┌──

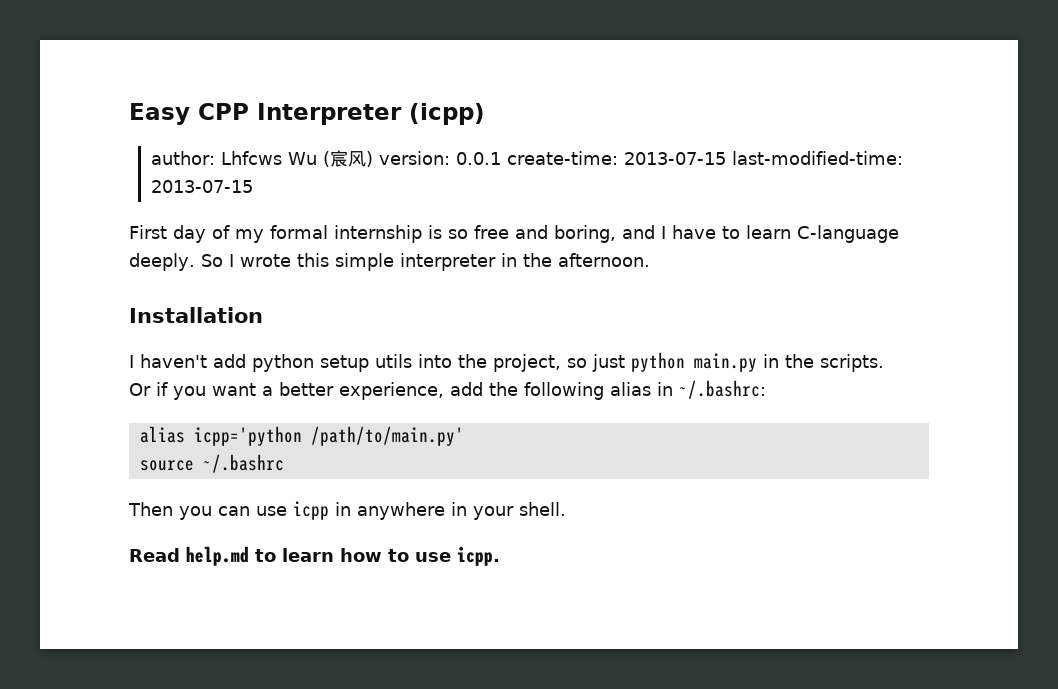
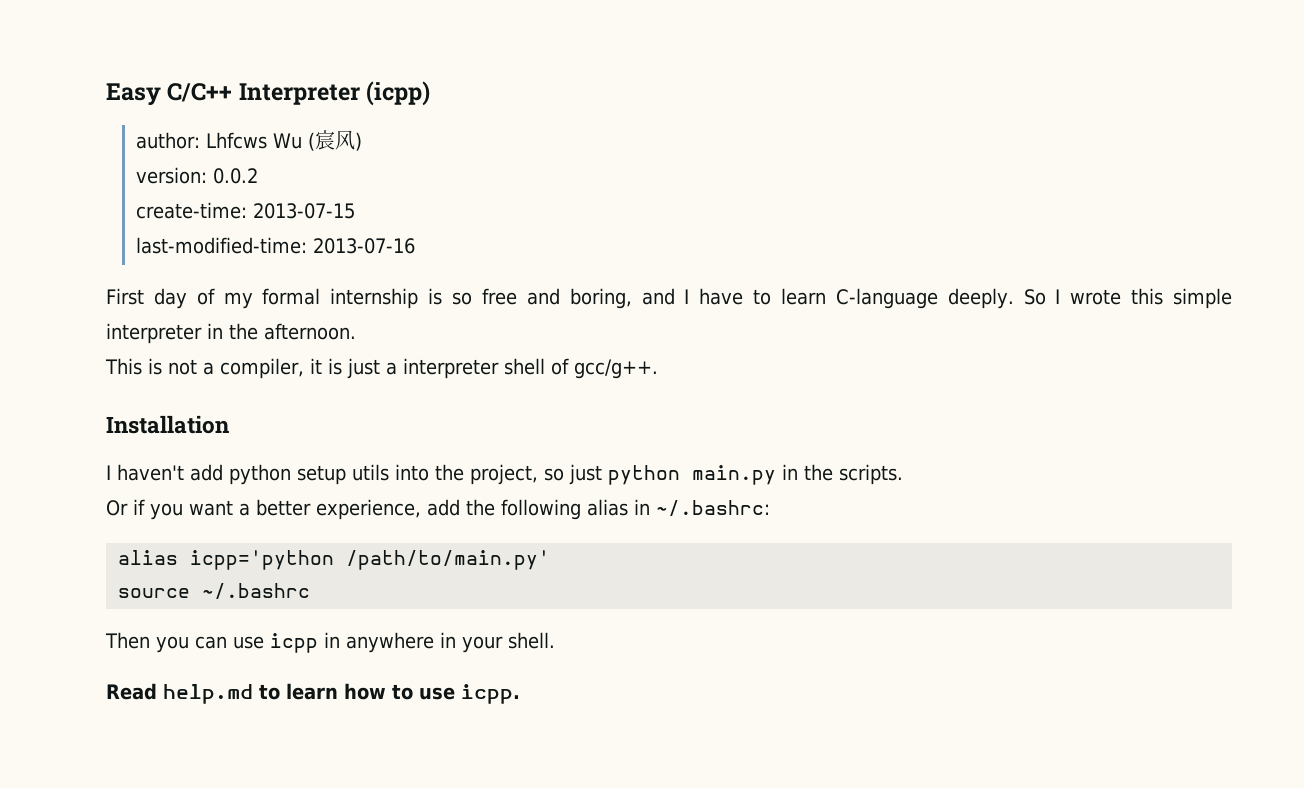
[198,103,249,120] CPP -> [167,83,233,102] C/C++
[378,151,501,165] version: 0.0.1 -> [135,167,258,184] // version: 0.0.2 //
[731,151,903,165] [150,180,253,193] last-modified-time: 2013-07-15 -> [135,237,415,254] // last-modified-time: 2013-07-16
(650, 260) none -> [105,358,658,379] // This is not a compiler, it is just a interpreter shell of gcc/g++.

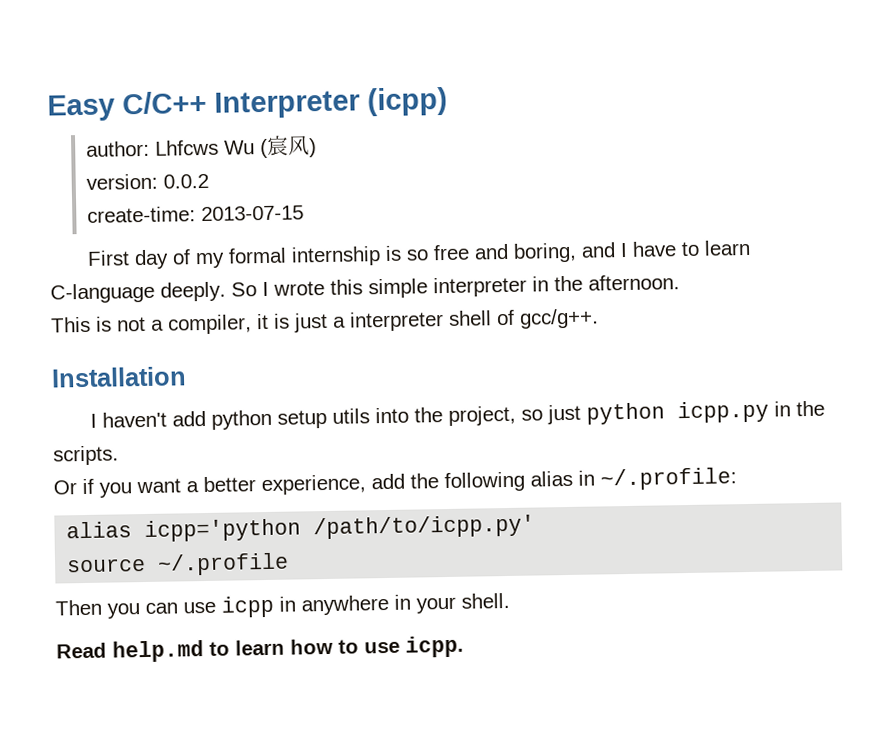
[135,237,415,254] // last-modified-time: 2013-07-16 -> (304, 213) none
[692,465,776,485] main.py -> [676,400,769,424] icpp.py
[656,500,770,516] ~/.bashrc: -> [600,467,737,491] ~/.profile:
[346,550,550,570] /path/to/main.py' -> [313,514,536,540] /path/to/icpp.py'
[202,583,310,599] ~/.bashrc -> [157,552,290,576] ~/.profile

└──
┌──

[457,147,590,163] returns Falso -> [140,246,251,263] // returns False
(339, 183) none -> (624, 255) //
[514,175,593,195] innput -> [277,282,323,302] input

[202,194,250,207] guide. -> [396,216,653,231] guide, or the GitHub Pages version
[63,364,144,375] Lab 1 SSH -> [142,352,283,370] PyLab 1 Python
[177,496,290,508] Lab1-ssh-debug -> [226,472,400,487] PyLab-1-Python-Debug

└──

PROBLEM REQUIREMENTS ▸ Between and including the line above that contains "[198,103,249,120] CPP ->" and the line that contains "[202,583,310,599] ~/.bashrc ->", restate every line word for word. Pictures stay out.

ANSWER SECTION ▸
[198,103,249,120] CPP -> [167,83,233,102] C/C++
[378,151,501,165] version: 0.0.1 -> [135,167,258,184] // version: 0.0.2 //
[731,151,903,165] [150,180,253,193] last-modified-time: 2013-07-15 -> [135,237,415,254] // last-modified-time: 2013-07-16
(650, 260) none -> [105,358,658,379] // This is not a compiler, it is just a interpreter shell of gcc/g++.

[135,237,415,254] // last-modified-time: 2013-07-16 -> (304, 213) none
[692,465,776,485] main.py -> [676,400,769,424] icpp.py
[656,500,770,516] ~/.bashrc: -> [600,467,737,491] ~/.profile:
[346,550,550,570] /path/to/main.py' -> [313,514,536,540] /path/to/icpp.py'
[202,583,310,599] ~/.bashrc -> [157,552,290,576] ~/.profile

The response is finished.